Christians have sometimes turned away from the supernatural aspects of his life with a sense of embarrassment. Walking on water? Giving sight to blind men? Healing lepers? Turning water into wine? Bringing the dead back to life? Rising from the dead after being crucified? Thomas Jefferson and Leo Tolstoy – both sons of the Enlightenment – sifted through the gospels with great care and a red pencil, underlining the aphorisms where his wisdom shone; at the same time, they crossed out the supernatural parts, including the Resurrection, which they assumed no self-respecting intellectual could abide. In What Is Religion? Tolstoy puts his views forward without fudging his skepticism: “Religion is not a belief, settled once for all, in certain supernatural occurrences supposed to have taken place once upon a time, nor in the necessity for certain prayers and ceremonies; nor is it, as the scientists suppose, a survival of the superstitions of ancient ignorance, which in our time has no meaning or application to life; but religion is a certain relation of man to eternal life and to God, a relation accordant with reason and contemporary knowledge.” (5)
To this day liberal Christians tend to deflect the “superstitious” parts of the Jesus story and prefer to see religion as “a relation accordant with reason and contemporary knowledge,” with Jesus as a prophet who preached love and nonviolent resistance to evil. He becomes simply a wise man who wished us to behave like the Good Samaritan in the parable (Luke 10:29-37), that kindly fellow who went out of his way to help a robbed and beaten traveler who lay by the roadside. This was ethical behavior of a high order, and Jesus encouraged such habits of rectitude and responsibility. Love your neighbor. Treat people as you would treat yourself (unless you happen to treat yourself badly).
This Jesus stands in contrast to the Jesus of evangelical Protestantism, where he becomes the Savior, the single doorway to heaven, the only route to eternal life, the way to ward off the flames of hell. Indeed, we’re all familiar with the bumper sticker versions of this theology, perhaps best summed up as “Jesus Saves.” For such Christians, the Redeemer was required by his father in heaven to die for the sins of humanity. In this tradition, simply believing that he gave his life for our sins buys admittance to God’s kingdom. This is widely known as conversion: “Believe in the Lord Jesus Christ, and you will be saved, and your house,” as we read in Acts 16:31. It’s a simple idea, attractive to large numbers of people, although such a picture of Jesus and his “good news” tends to oversimplify his message and meaning, leading to a kind of limited vision that is both reductive and – in my opinion – dangerous. It suggests that one can, in an instant, cross a magical line and acquire salvation instead of entering into the gradually realizing kingdom of God, a process of daily transformation.

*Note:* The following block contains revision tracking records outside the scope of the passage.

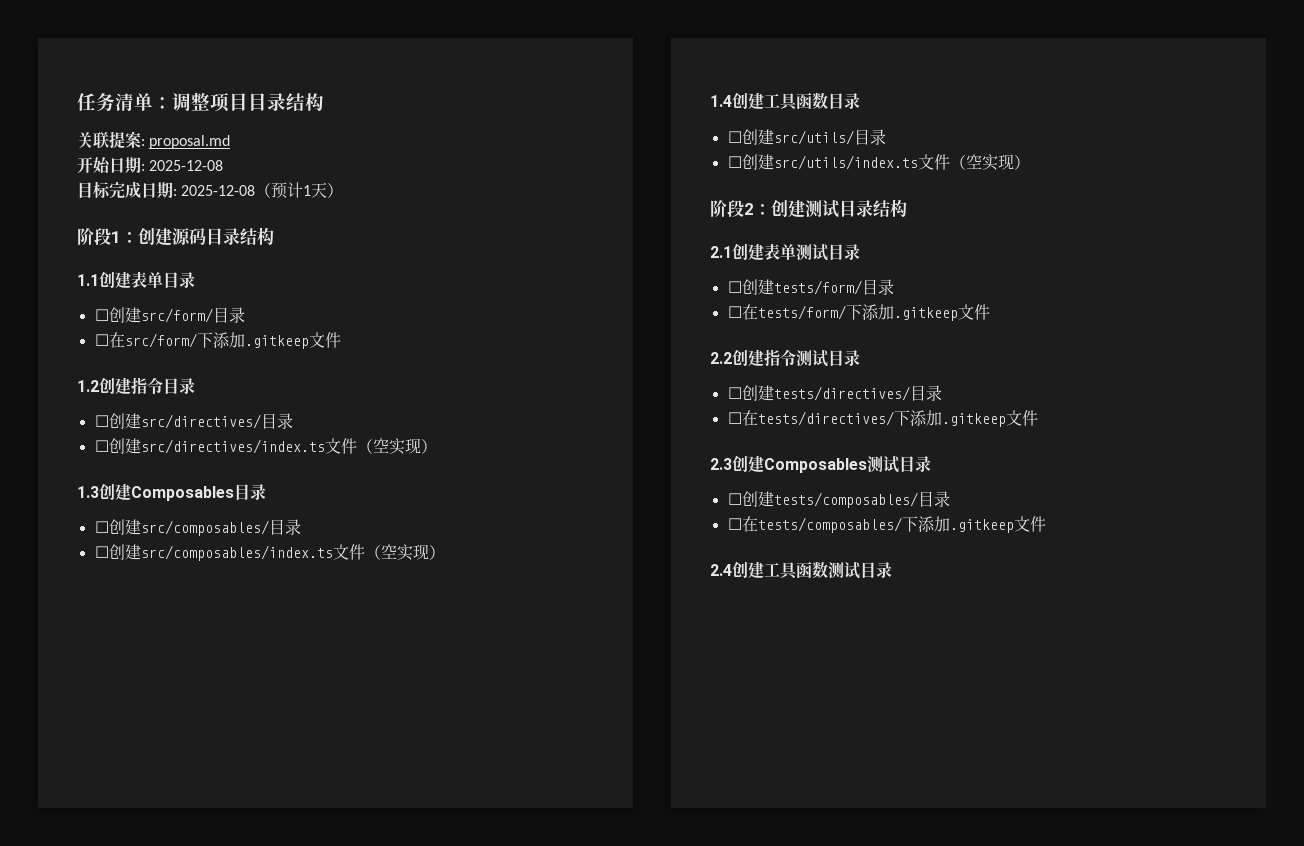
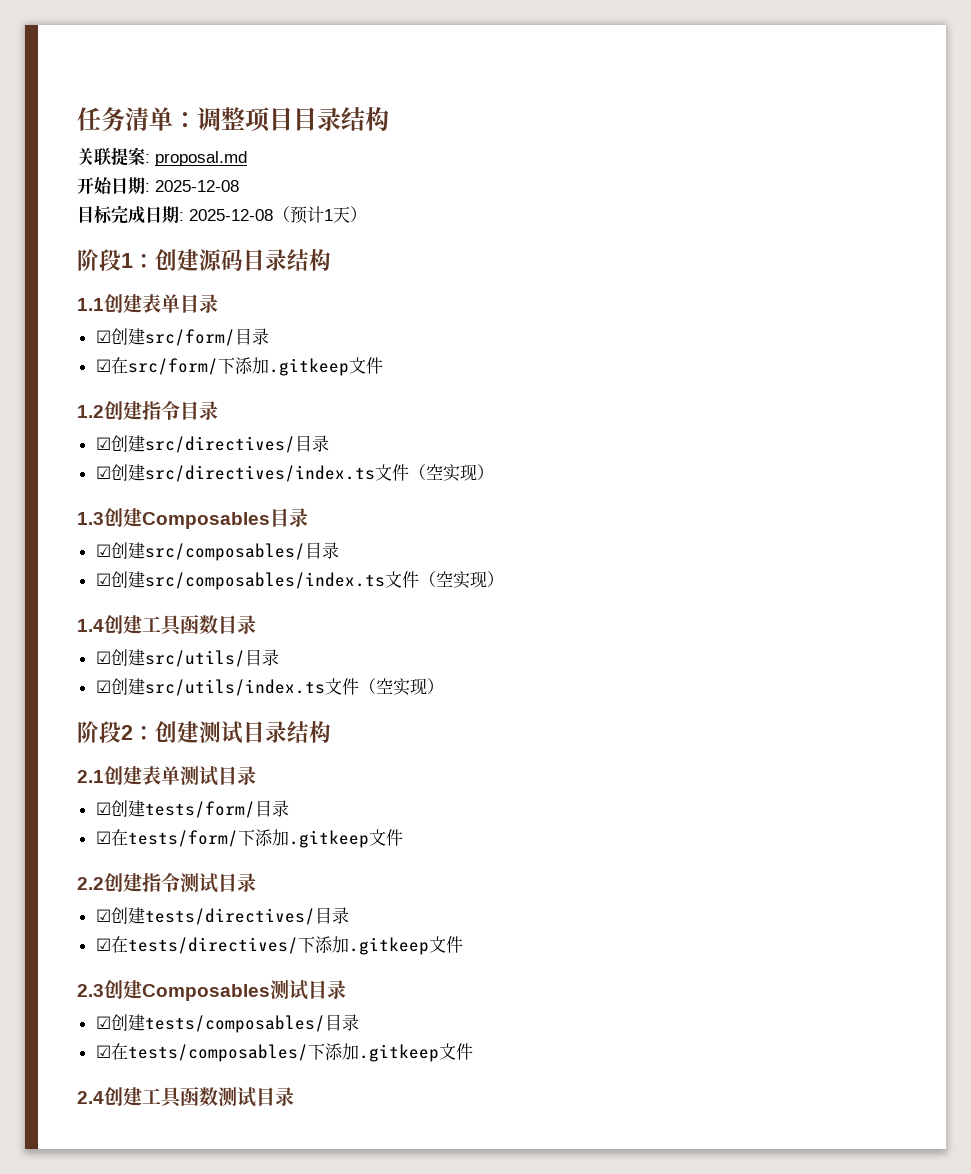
- ☐创建src/form/目录
+ ☑创建src/form/目录
- ☐在src/form/下添加.gitkeep文件
+ ☑在src/form/下添加.gitkeep文件
- ☐创建src/directives/目录
+ ☑创建src/directives/目录
- ☐创建src/directives/index.ts文件（空实现）
+ ☑创建src/directives/index.ts文件（空实现）
- ☐创建src/composables/目录
+ ☑创建src/composables/目录
- ☐创建src/composables/index.ts文件（空实现）
+ ☑创建src/composables/index.ts文件（空实现）
- ☐创建src/utils/目录
+ ☑创建src/utils/目录
- ☐创建src/utils/index.ts文件（空实现）
+ ☑创建src/utils/index.ts文件（空实现）
- ☐创建tests/form/目录
+ ☑创建tests/form/目录
- ☐在tests/form/下添加.gitkeep文件
+ ☑在tests/form/下添加.gitkeep文件
- ☐创建tests/directives/目录
+ ☑创建tests/directives/目录
- ☐在tests/directives/下添加.gitkeep文件
+ ☑在tests/directives/下添加.gitkeep文件
- ☐创建tests/composables/目录
+ ☑创建tests/composables/目录
- ☐在tests/composables/下添加.gitkeep文件
+ ☑在tests/composables/下添加.gitkeep文件

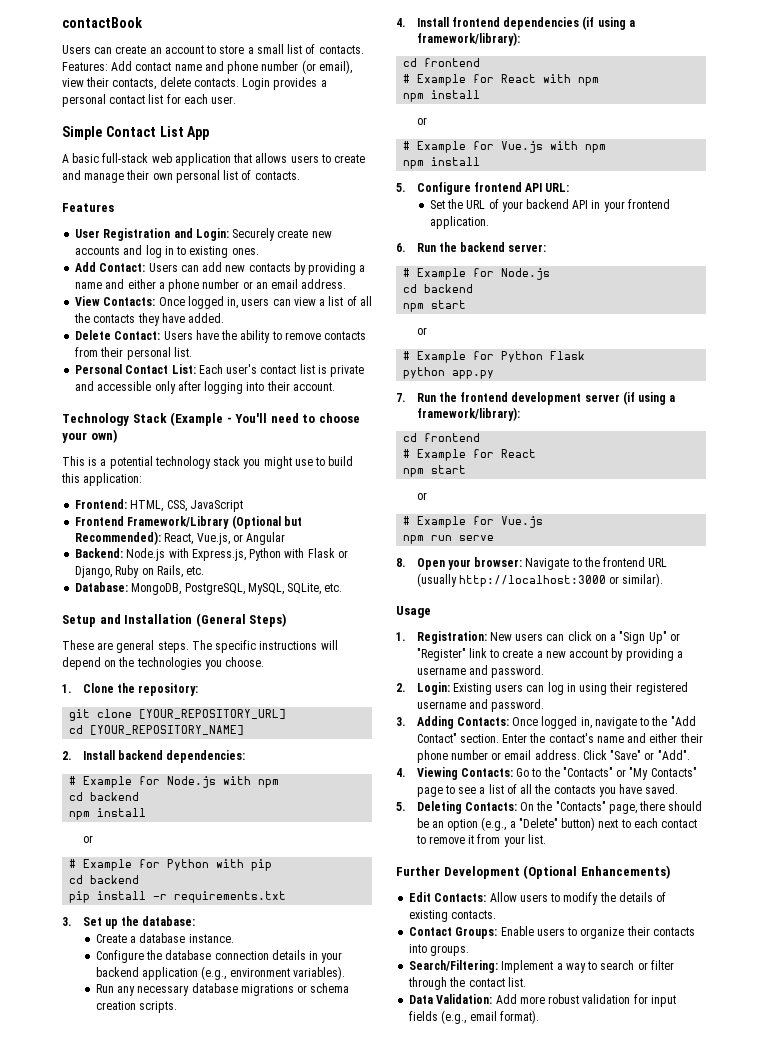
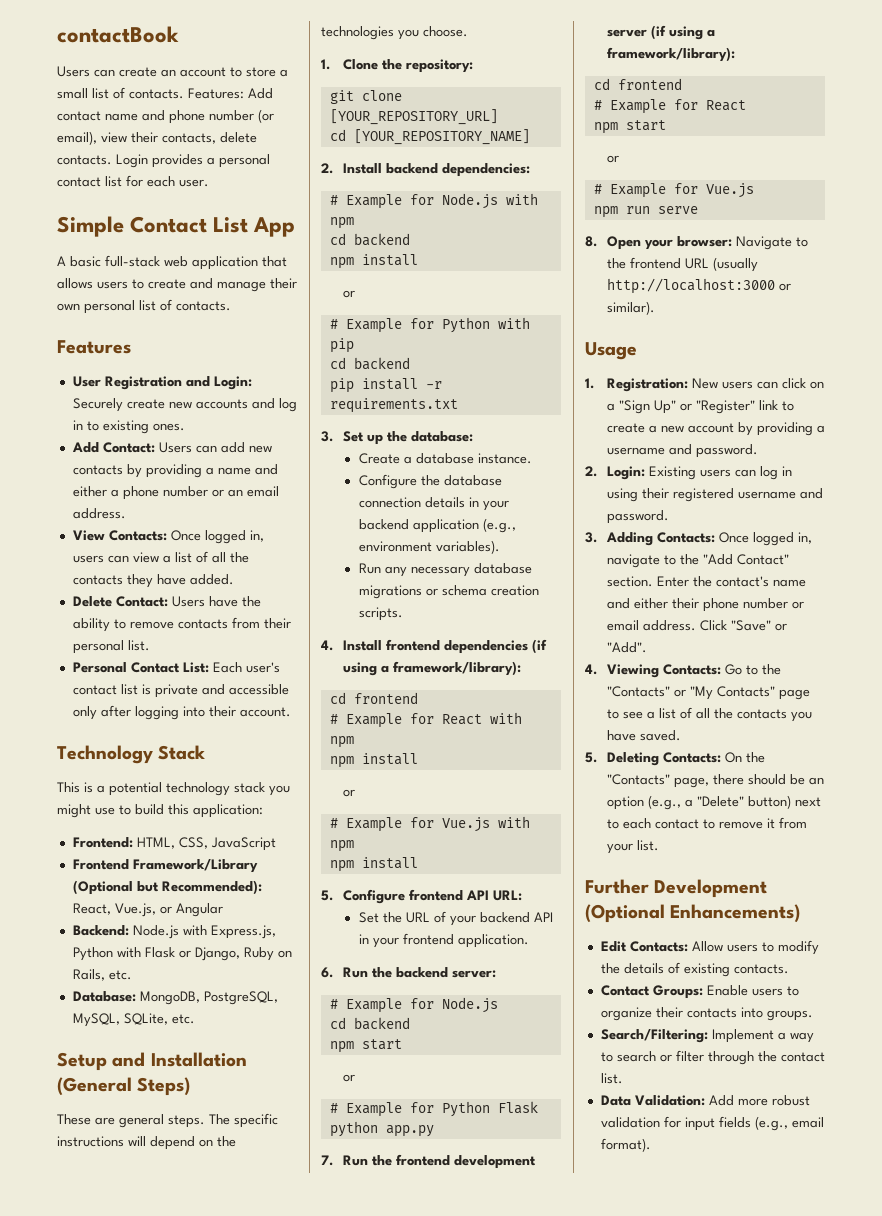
- Technology Stack (Example - You'll need to choose your own)
+ Technology Stack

JESUS INVITES US TO “STRETCH” OUR MINDS
Jesus invited, even insisted on, a change of heart, asking us to repent. But repentance is only part of the deeper meaning buried in the Greek term μετάνοια (metanoia) – a key word in the New Testament. The word derives from meta, meaning “to move beyond,” as in metaphysics, or “grow large or increase.” Noia means “mental” or “mind.” So the word, quite specifically, means: “to grow large in mind.” When scriptures suggest that one should “repent” in order to be “saved,” this actually means that in addition to having a change of heart – and that remains a core meaning here – one should go beyond the mind, reaching for awareness of the spirit, for a deep grounding in God. Even to be “saved” doesn’t relate to “salvation” in the most common sense of the term: soteria in Greek. It means “being filled with a new spirit.” In other words, one shifts consciousness, through prayer and meditation, through worship, seeking a larger and wider consciousness. One wakes up into the kingdom, moving beyond the deadening confines of everyday reality.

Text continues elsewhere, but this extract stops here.